Identification Marks:

  • The adult moth is a medium-sized insect with wingspan of 3 cm. It has straw or light brown forewings with numerous shining brown spots on the margin, and white and paper hindwings.
  • Caterpillars (Larvae) are dirty white in colour with a dark brown head and mandibulate mouthparts. On the body, numerous dark spots have appeared.
  • Mature caterpillars have four broad and patchy stripes on their bodies and are about 12-20 mm long.
Jowar Stem Borer: Overview
Host Plants:
This is primarily a jowar and maize pest, but it has also been observed on bajra, ragi, and other grasses.

Life Cycle:

  • During the months of April and May, a female lays 50-300 eggs in clusters arranged in two rows on the underside of the leaves. The colour of eggs is creamy white. They hatch into young caterpillars after about six days of incubation.
  • For a few days, the young caterpillar feeds on tender leaves before boring into the central shoot. The larval stage lasts about 3-4 weeks and has five moults. Pupation occurs within the stem and lasts approximately 7-10 days.
  • The adult has a lifespan of 2-4 days. The pest is typically active from June to November, with four generations completed each year.
  • During unfavourable periods, the pest hibernates in stubbles as a larva.

Nature of Damage:

  • Caterpillars that have just hatched feed on the leaves, causing numerous small holes in the leaf lamina, and then attack all parts of the jowar plant except the roots.
  • When the larvae enter the leaf, they whorl and cut it, leaving characteristic pin holes, shoot holes, and longitudinal streaks.
  • When the growing point is cut, the central shoot dries out, resulting in the formation of dead-heart.
  • The larvae feed on the tissues (pith) after entering the stem, forming tunnels or galleries.

Control Measures:

Cultural Method:

(i)Handpicking or light trapping of adult moths and collection of their eggs for destruction.
(ii) Burning of stubbles and trash, which harbour borers and serve as a source of infestation for the next crop.
(iii) Changing the sowing and harvesting timings reduce infestation.
(iv) Crop rotation is another cultural practice that does not allow the pest of one crop to survive next year for lack of its host.
(v) Growing resistant varieties of jowar like CHS-7, CHS-8, Indian sorghum types IS-5566, 5285 and 5613.

Chemical Method:

(i) For the Chilo on jowar a spray of 0.05% lindane or 0.1% endosulfan on 15 days old plants has been found effective.
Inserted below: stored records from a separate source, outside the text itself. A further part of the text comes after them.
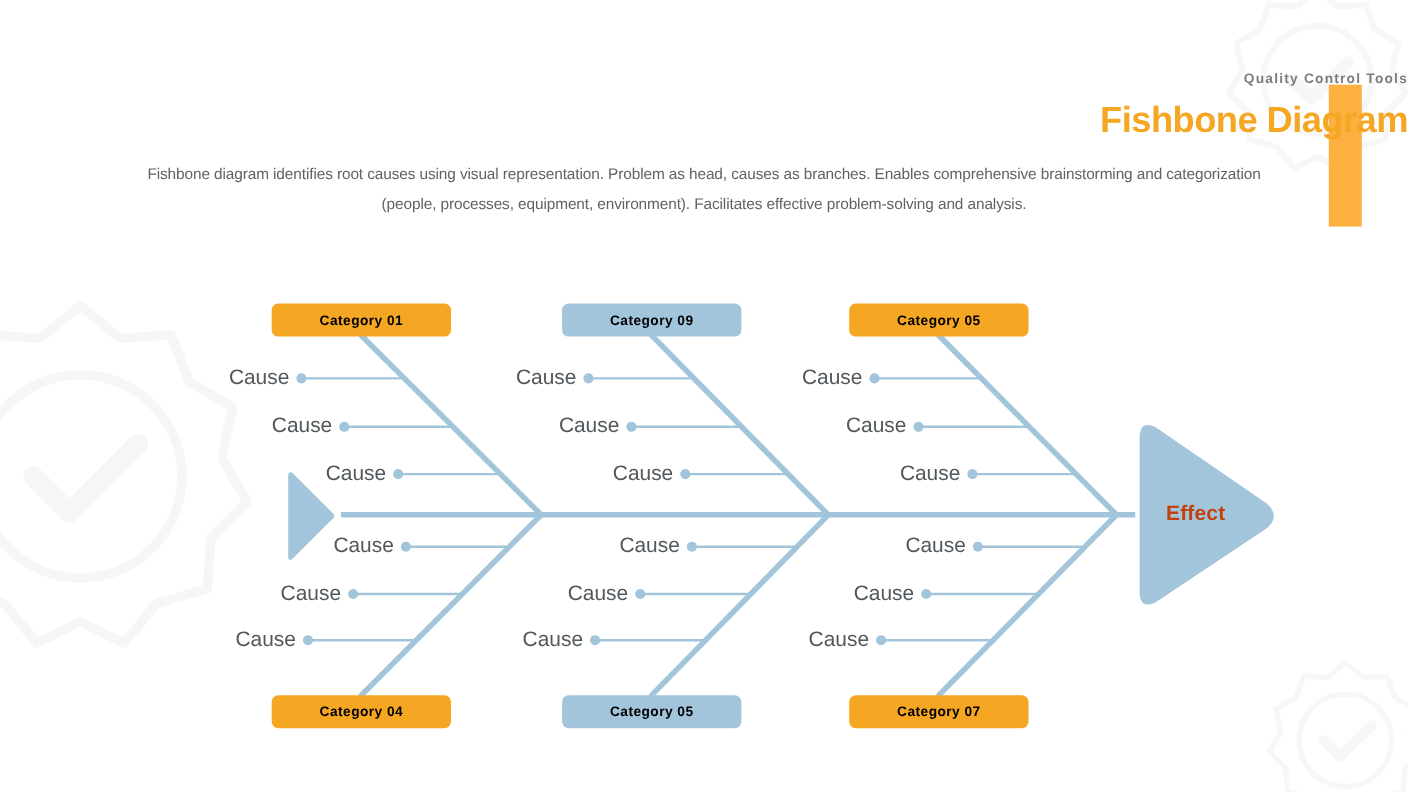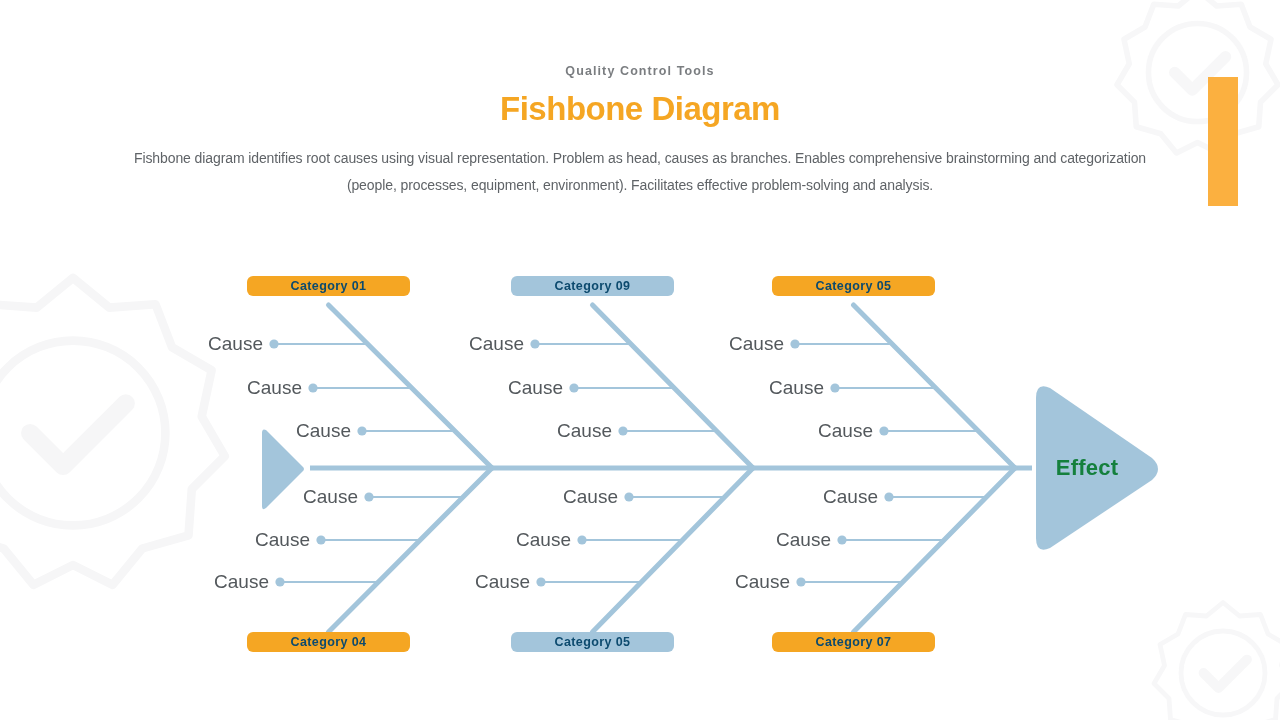"Quality Control Tools" .header { text-align: center -> right }
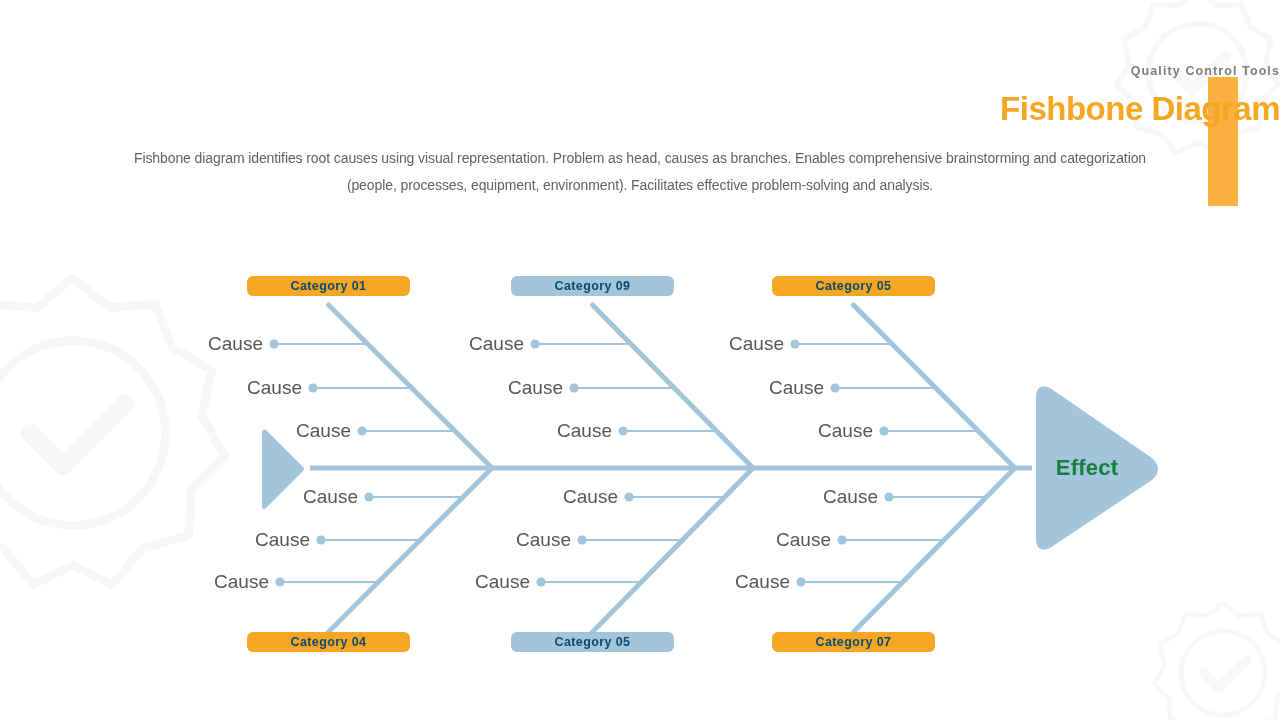"Category 01" .chip { color: #0c4a6e -> #000000; height: 20px -> 30px }
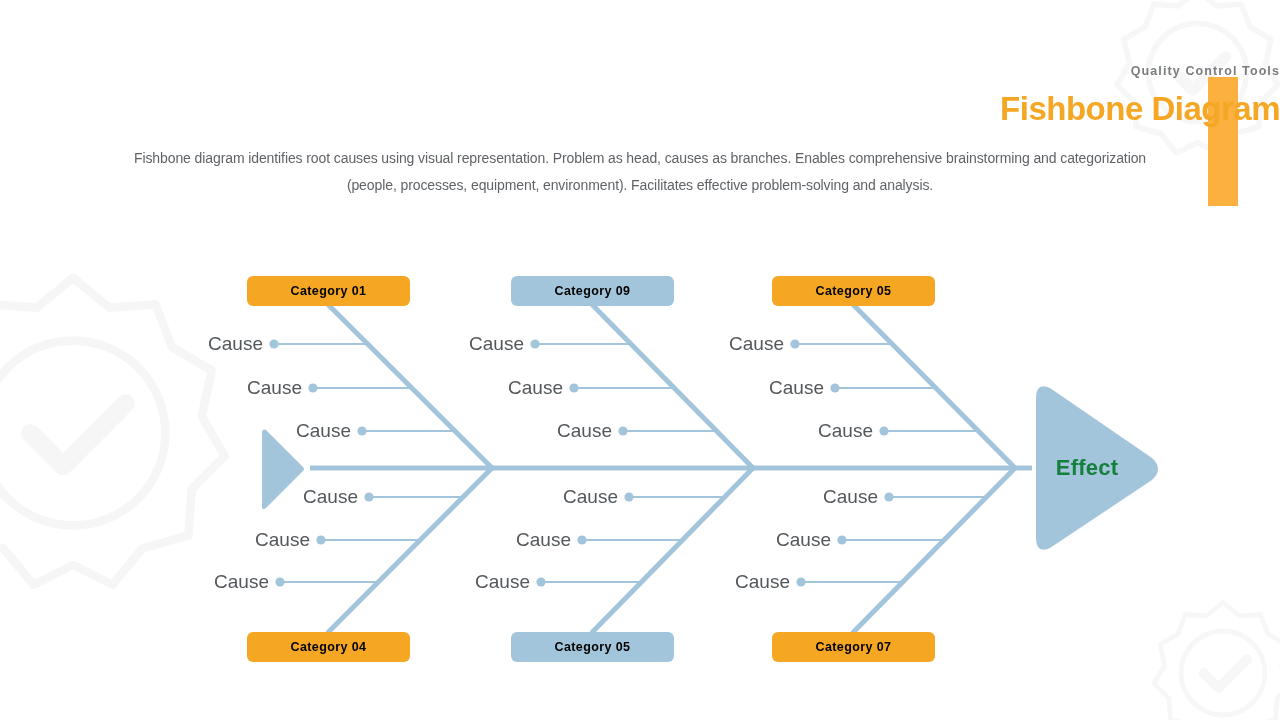"Effect" .effect-text { color: #15803d -> #c2410c; font-size: 22px -> 19px }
This may be followed after another fortnight with a second application of 1.0% lindane or 4% endosulfan granules. A third application with 0.2% carbaryl spray may be carried out, if found necessary.
(ii) If the crop infestation is noticed, dusting of crop in the early stage with 10% BHC at the rate of 25 kg per hectare or spraying the crop with 350-400 ml of aldrin or dieldrin in 200 litres of water helps to control the pest.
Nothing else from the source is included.